Change listing data:
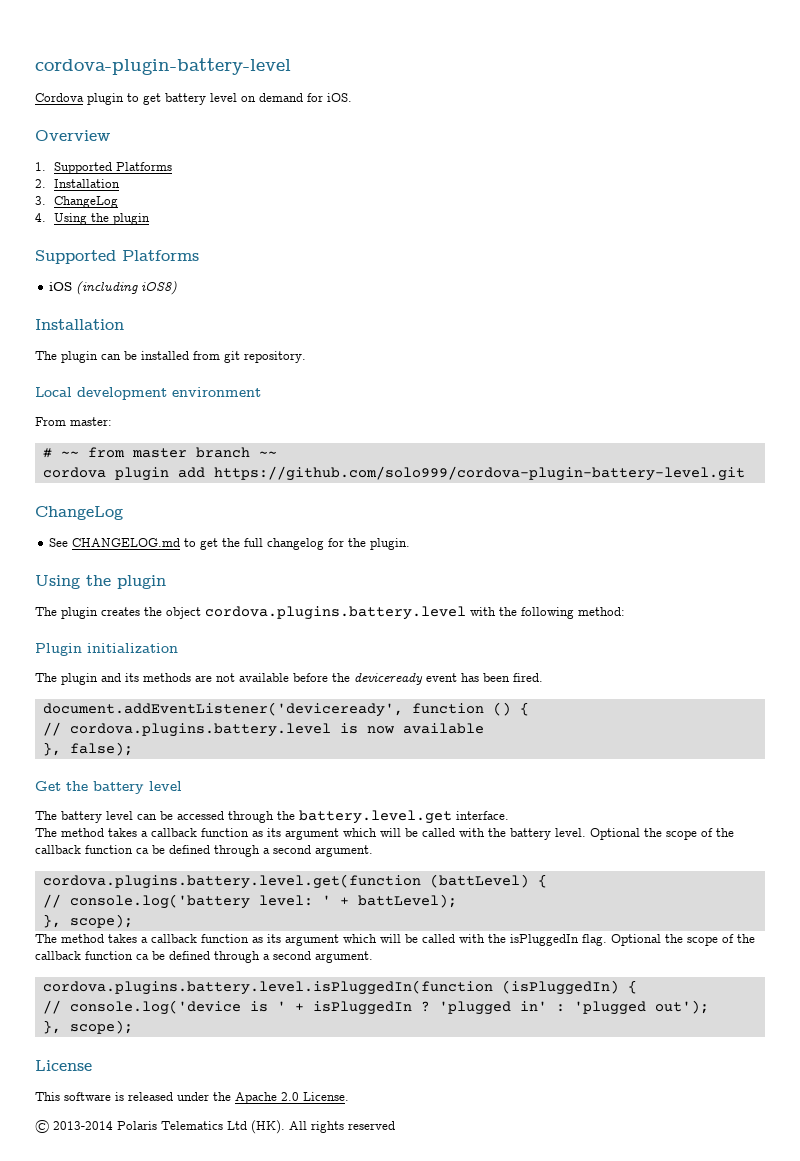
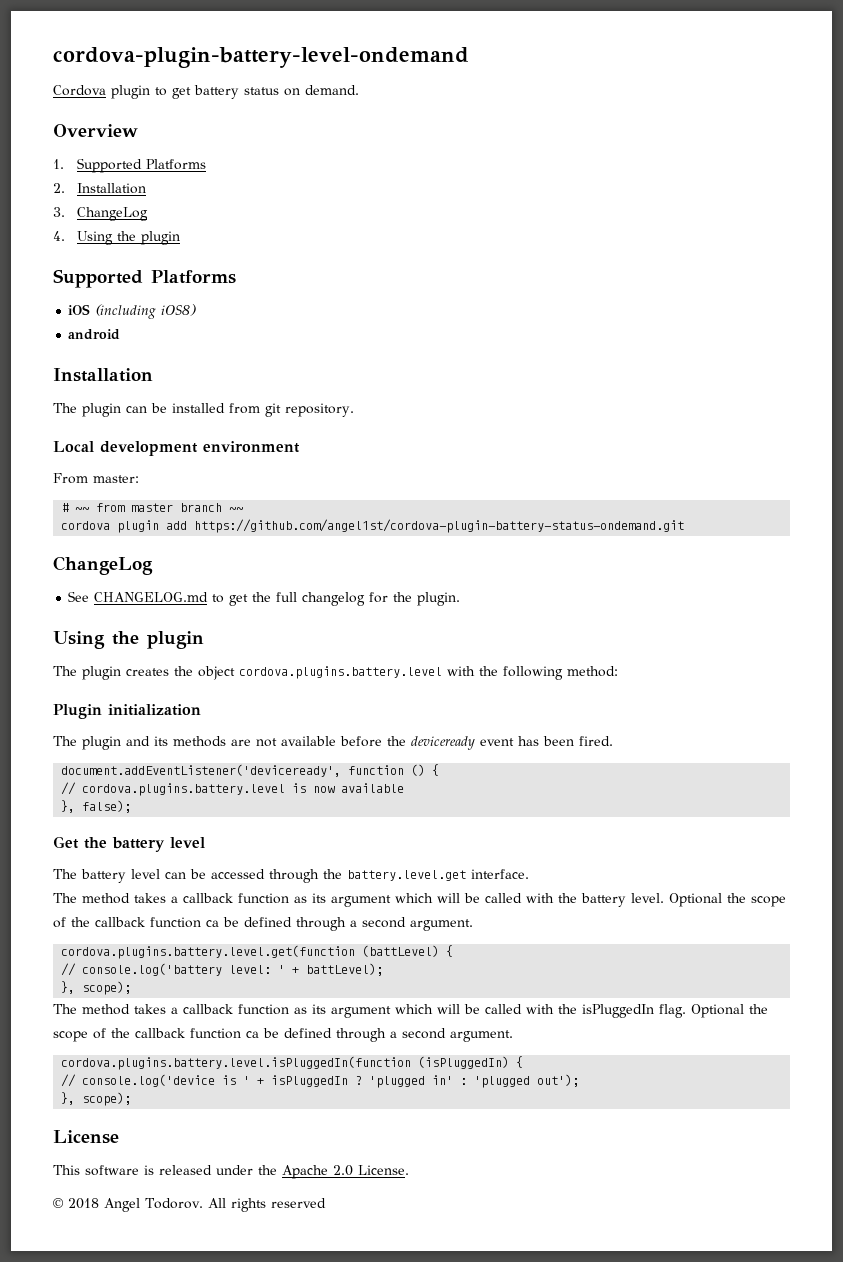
[35,58,291,75] cordova-plugin-battery-level -> [53,47,469,68] cordova-plugin-battery-level-ondemand
[210,93,352,102] level on demand for iOS. -> [244,85,359,96] status on demand.
(177, 288) none -> [68,329,121,340] // android
[213,466,745,481] https://github.com/solo999/cordova-plugin-battery-level.git -> [194,519,685,533] https://github.com/angel1st/cordova-plugin-battery-status-ondemand.git
[53,1120,285,1134] 2013-2014 Polaris Telematics Ltd (HK). -> [68,1198,203,1212] 2018 Angel Todorov.

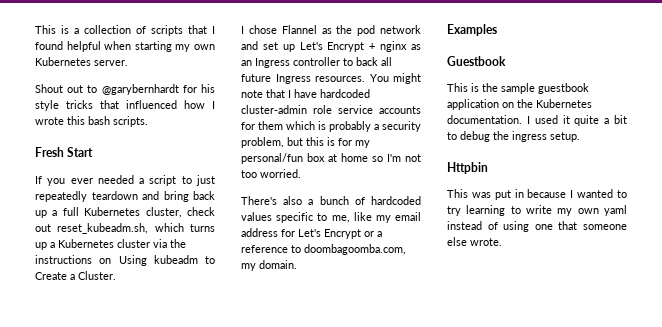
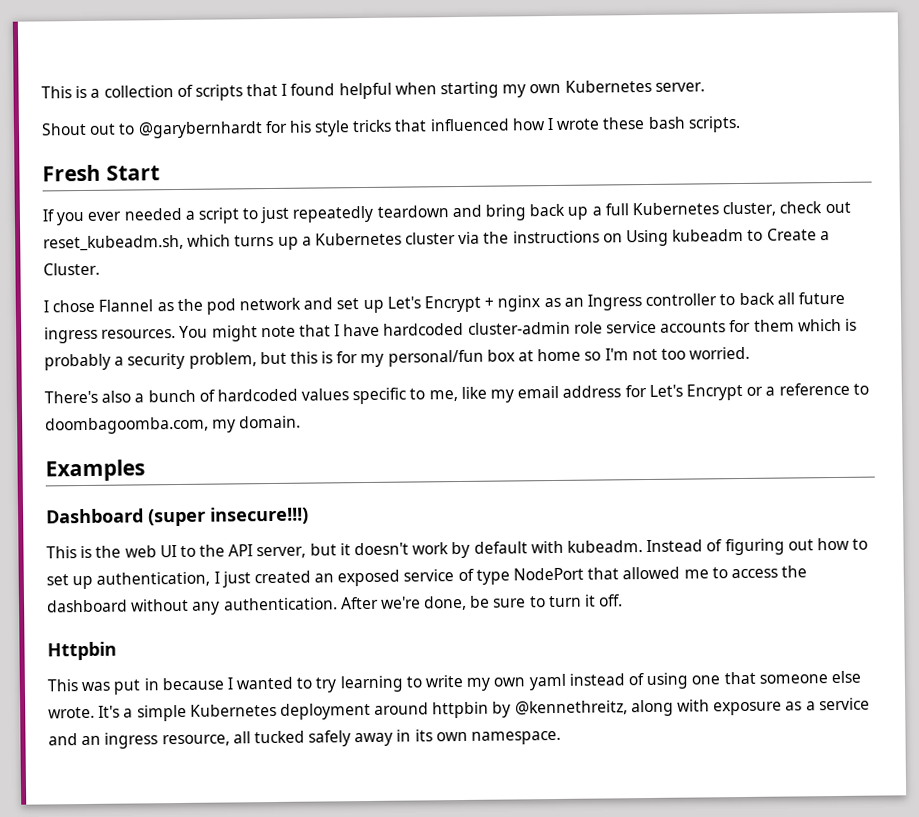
[67,116,85,125] this -> [602,117,646,130] these
[275,74,311,84] Ingress -> [44,326,98,344] ingress
[447,56,506,66] Guestbook -> [46,506,309,527] Dashboard (super insecure!!!)
[501,83,589,94] [447,99,592,110] [447,115,627,126] [447,131,580,142] sample guestbook application on the Kubernetes documentation. I used it quite a bit to debug the ingress setup. -> [124,537,869,559] [46,565,808,590] [47,594,624,615] web UI to the API server, but it doesn't work by default with kubeadm. Instead of figuring out how to set up authentication, I just created an exposed service of type NodePort that allowed me to access the dashboard without any authentication. After we're done, be sure to turn it off.
(502, 242) none -> [98,697,870,722] [48,729,562,749] It's a simple Kubernetes deployment around httpbin by @kennethreitz, along with exposure as a service and an ingress resource, all tucked safely away in its own namespace.

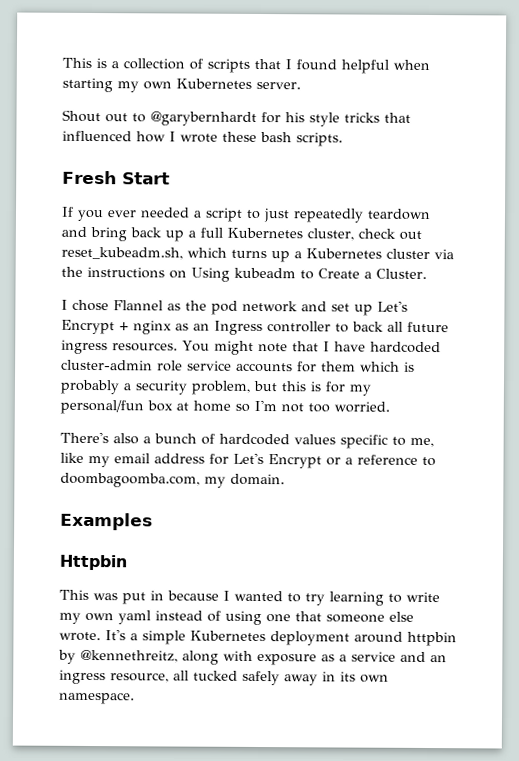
[46,506,309,527] [46,537,869,559] [46,565,808,590] [47,594,624,615] // Dashboard (super insecure!!!) // This is the web UI to the API server, but it doesn't work by default with kubeadm. Instead of figuring out how to set up authentication, I just created an exposed service of type NodePort that allowed me to access the dashboard without any authentication. After we're done, be sure to turn it off. -> (153, 521) none

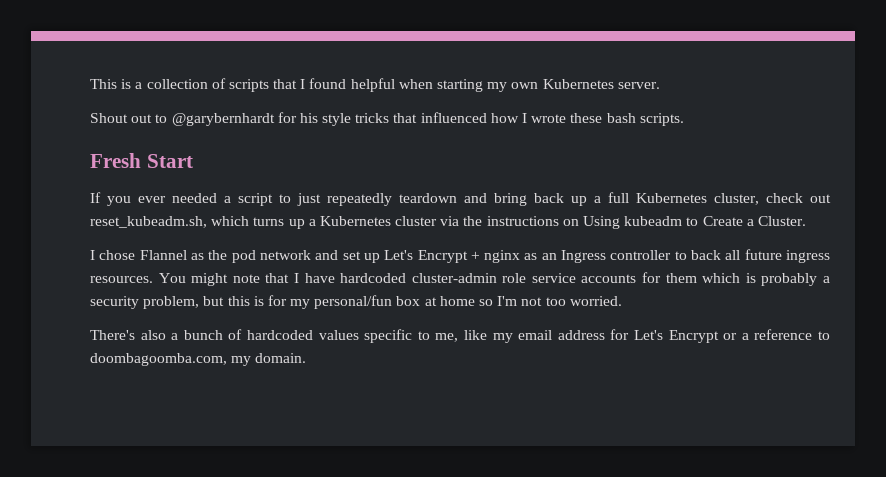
[60,512,153,531] [59,554,127,571] [59,589,440,606] [59,610,414,626] [59,629,457,647] [58,649,447,666] [59,669,389,686] [59,691,135,705] // Examples // Httpbin // This was put in because I wanted to try learning to write my own yaml instead of using one that someone else wrote. It's a simple Kubernetes deployment around httpbin by @kennethreitz, along with exposure as a service and an ingress resource, all tucked safely away in its own namespace. -> (307, 358) none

→ TASK DETAILS
Repeat the data verbatim through the "[275,74,311,84] Ingress ->" line, no pictures.

→ ANSWER BOX
[35,58,291,75] cordova-plugin-battery-level -> [53,47,469,68] cordova-plugin-battery-level-ondemand
[210,93,352,102] level on demand for iOS. -> [244,85,359,96] status on demand.
(177, 288) none -> [68,329,121,340] // android
[213,466,745,481] https://github.com/solo999/cordova-plugin-battery-level.git -> [194,519,685,533] https://github.com/angel1st/cordova-plugin-battery-status-ondemand.git
[53,1120,285,1134] 2013-2014 Polaris Telematics Ltd (HK). -> [68,1198,203,1212] 2018 Angel Todorov.

[67,116,85,125] this -> [602,117,646,130] these
[275,74,311,84] Ingress -> [44,326,98,344] ingress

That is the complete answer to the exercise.